The study, which was published by BMC Genetics, concluded that while certain physiological-centric genes were related to the horses’ success, other genes that specifically deal with learning ability and memory were as important.

Through their study, the researchers were able to scrutinize eight particular genes. They determined that four of the genes were related to specific physiological factors, while two were related to learning, memory and intelligence.

A brief explanation of the six genes appears below.
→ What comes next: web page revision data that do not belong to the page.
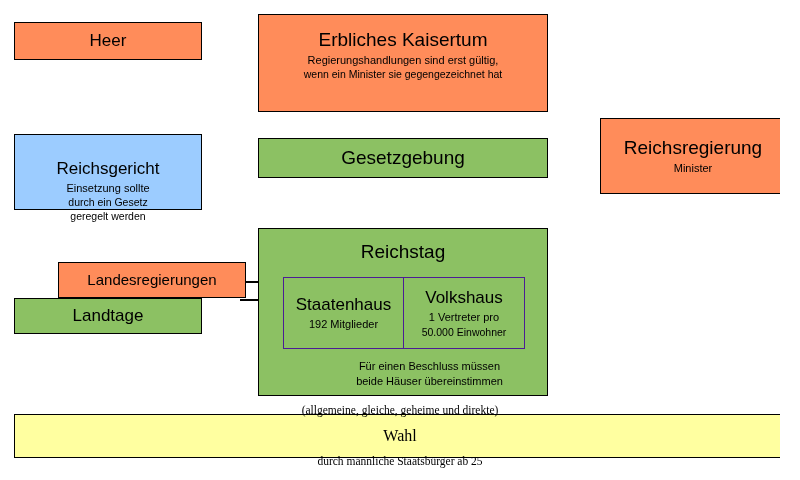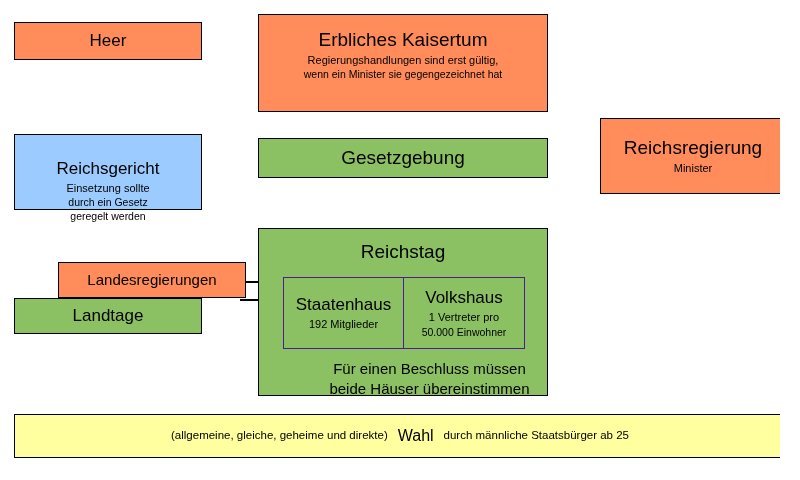--- a/index.html
+++ b/index.html
@@ -89,7 +89,7 @@
   #reichstag-note {
     position: absolute;
     left: 16px; right: 0; top: 130px;
-    font-size: 15px;
+    font-size: 11px;
     line-height: 1.35;
     padding-left: 37px;
   }

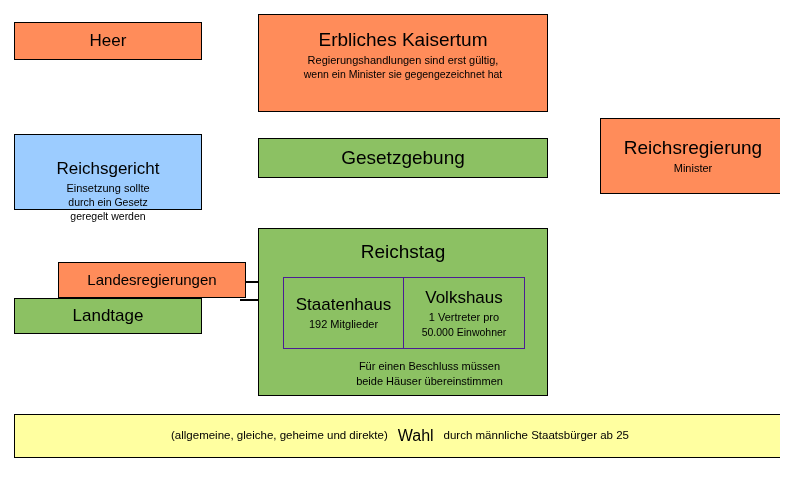--- a/index.html
+++ b/index.html
@@ -102,7 +102,7 @@
   
   #box-wahl {
     left: 14px; top: 414px; width: 772px; height: 44px;
-    flex-direction: row; gap: 10px;
+    flex-direction: column; gap: 10px; font-family: Liberation Serif, serif;
   }
   #wahl-pre, #wahl-post { font-size: 11.5px; }
   #wahl-main { font-size: 16px; }

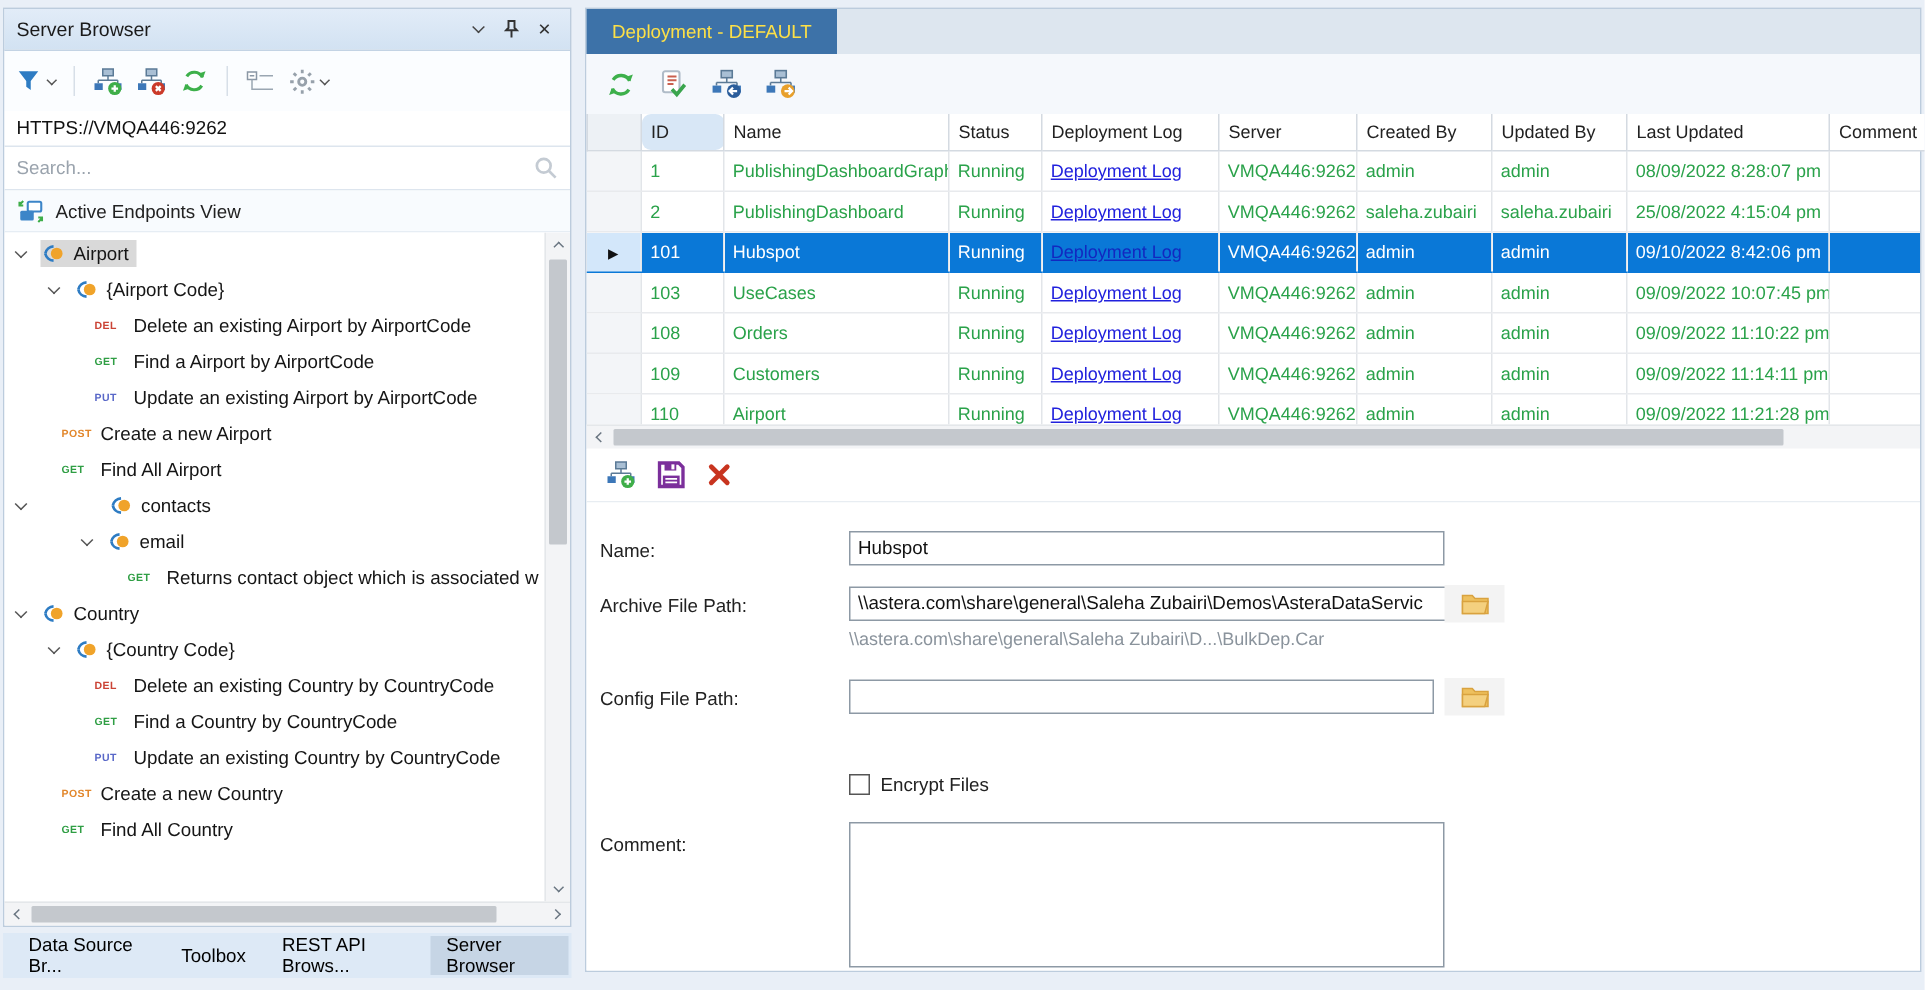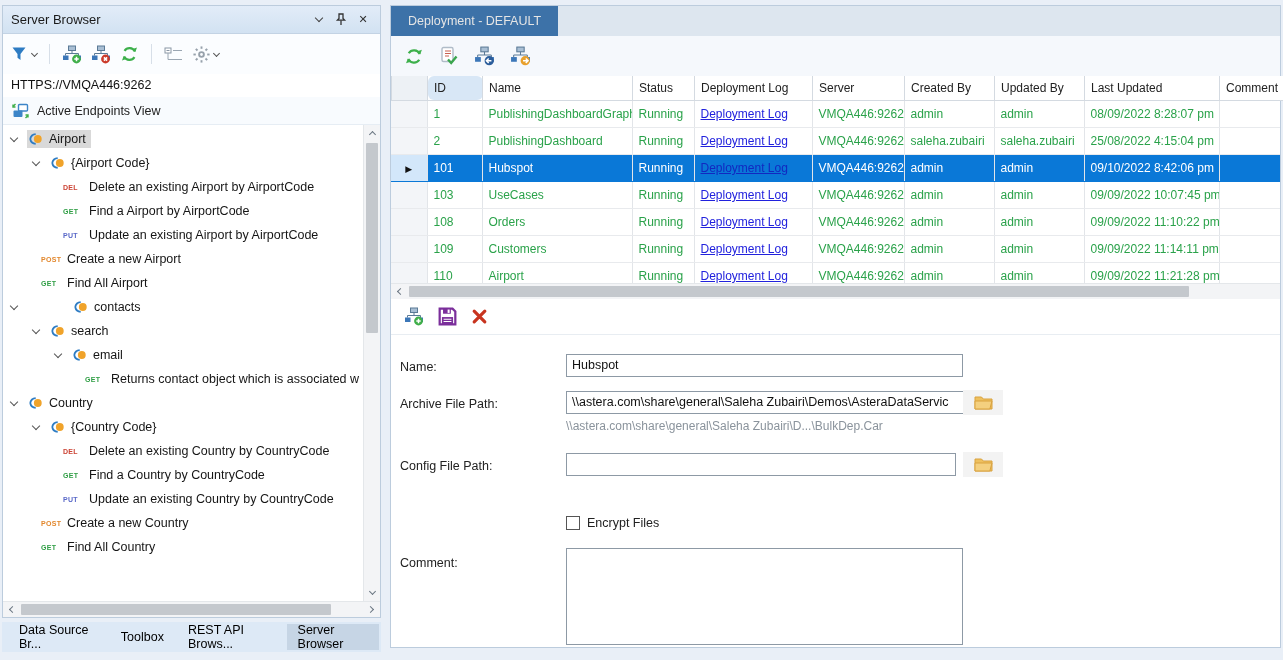--- a/index.html
+++ b/index.html
@@ -67,7 +67,7 @@
           border:1px solid #bcccdd; display:flex; flex-direction:column; }
   .tabstrip { height:30px; background:#dde6ef; display:flex; flex:0 0 auto; }
   .tab { display:flex; align-items:center; padding:0 17px; font-size:12.5px; }
-  .tab.active { background:var(--c-activetab,#3d72a8); color:#e5e5e5; }
+  .tab.active { background:var(--c-activetab,#3d72a8); color:#fde047; }
   .main-toolbar { height:40px; background:#f5f8fc; display:flex; align-items:center; gap:15px; padding:0 13px; flex:0 0 auto; }
 
   

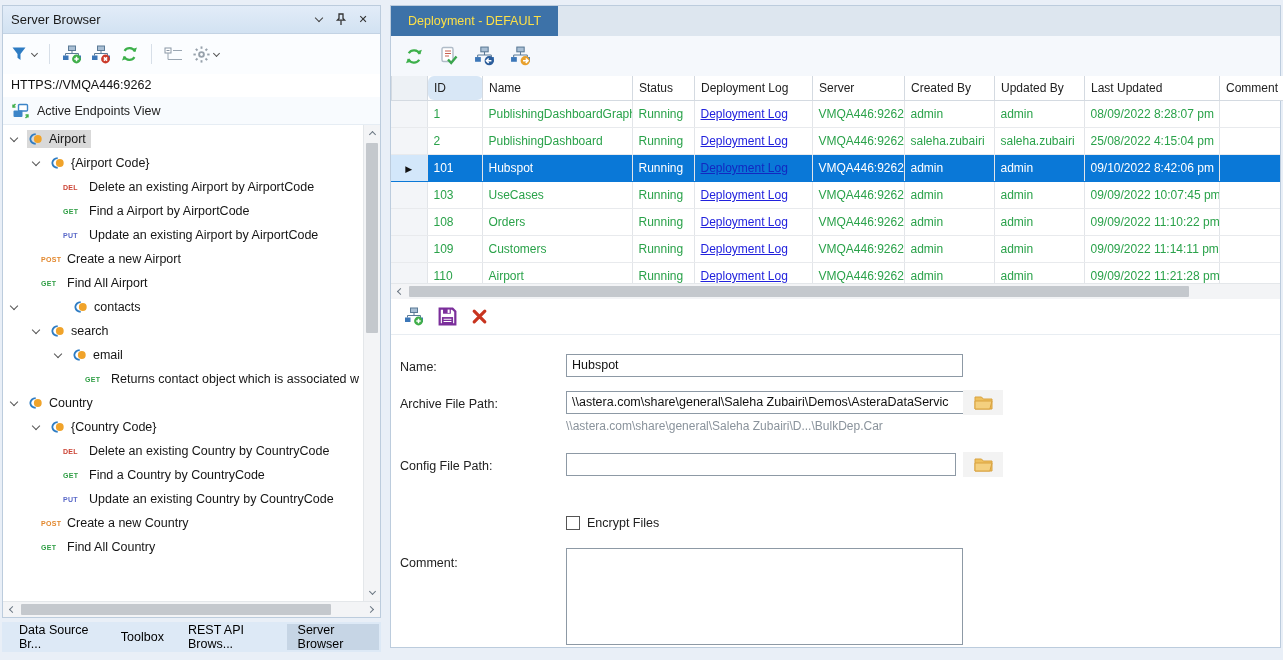--- a/index.html
+++ b/index.html
@@ -188,6 +188,13 @@
 
     <div class="server-url">HTTPS://VMQA446:9262</div>
 
+    <div class="search-row">
+      <input type="text" placeholder="Search..." style="">
+      <svg width="16" height="16" viewBox="0 0 16 16">
+        <circle cx="6.5" cy="6.5" r="4.6" stroke="#c4cbd3" stroke-width="1.8" fill="none"></circle>
+        <line x1="10" y1="10" x2="14.4" y2="14.4" stroke="#c4cbd3" stroke-width="1.8"></line>
+      </svg>
+    </div>
 
     <div class="view-header">
       <svg width="17" height="16" viewBox="0 0 17 16">

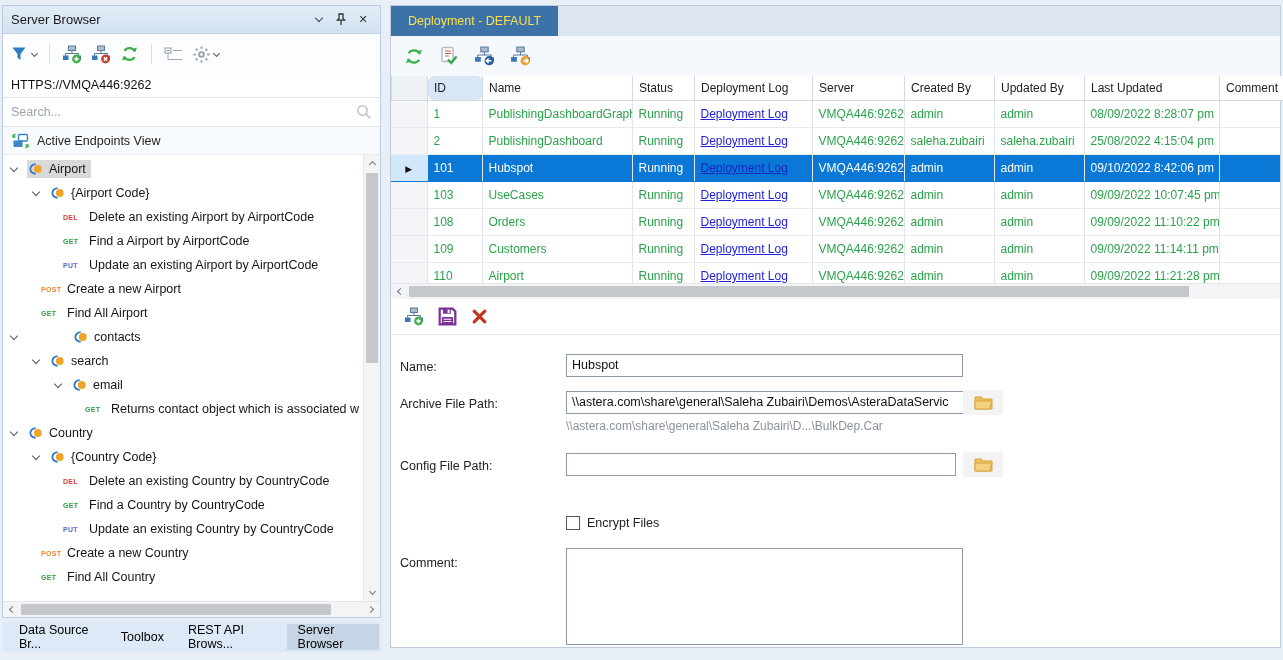--- a/index.html
+++ b/index.html
@@ -264,17 +264,6 @@
                 <circle cx="8.8" cy="7" r="3.9" fill="#f0a32a"></circle>
               </svg>
               <span class="tlabel">contacts</span>
-            </span>
-          </div>
-          <div class="tree-row" style="padding-left: 30px;">
-            <span class="chev"></span>
-            <span class="hl-wrap">
-              <svg class="nico" width="14" height="14" viewBox="0 0 14 14">
-                <path d="M1.2 7a6 6 0 0 1 5.5-4.8" stroke="#2e7cc3" stroke-width="1.8" fill="none"></path>
-                <path d="M1.2 7a6 6 0 0 0 5.5 4.8" stroke="#2e7cc3" stroke-width="1.8" fill="none"></path>
-                <circle cx="8.8" cy="7" r="3.9" fill="#f0a32a"></circle>
-              </svg>
-              <span class="tlabel">search</span>
             </span>
           </div>
           <div class="tree-row" style="padding-left: 52px;">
  • ATPase copper transporting beta (ATP7B): Helps get copper out of cells, potentially reducing muscle stiffness;

  • Phosphatidylinositol-4-phosphate 5-kinase type 1 beta (PIP5K1B): Might affect neuron development and oxidative stress;

  • Phosphodiesterase 3A (PDE3A): Plays a role in cardiovascular function;

  • Inositol polyphosphate-5-phosphatase D (INPP5D) & SRY-box 5 (SOX5): Involved in embryonic development and immune responses;

  • Potassium channel regulator (KCNRG): Manages potassium movement in cells, possibly related to learning ability and exercise tolerance; and;

  • Dedicator of cytokinesis 8 (DOCK8): Influences intelligence and motor skills, probably including the ability to maintain a gait.

As part of its conclusion, the study stated that further analyses of the genes in question – based on additional genetic and functional studies – are required to explore the position in greater detail. The conclusion also states that future studies should also consider a validation study with an independent population as well as sequencing of candidate genes to better identify causal alleles.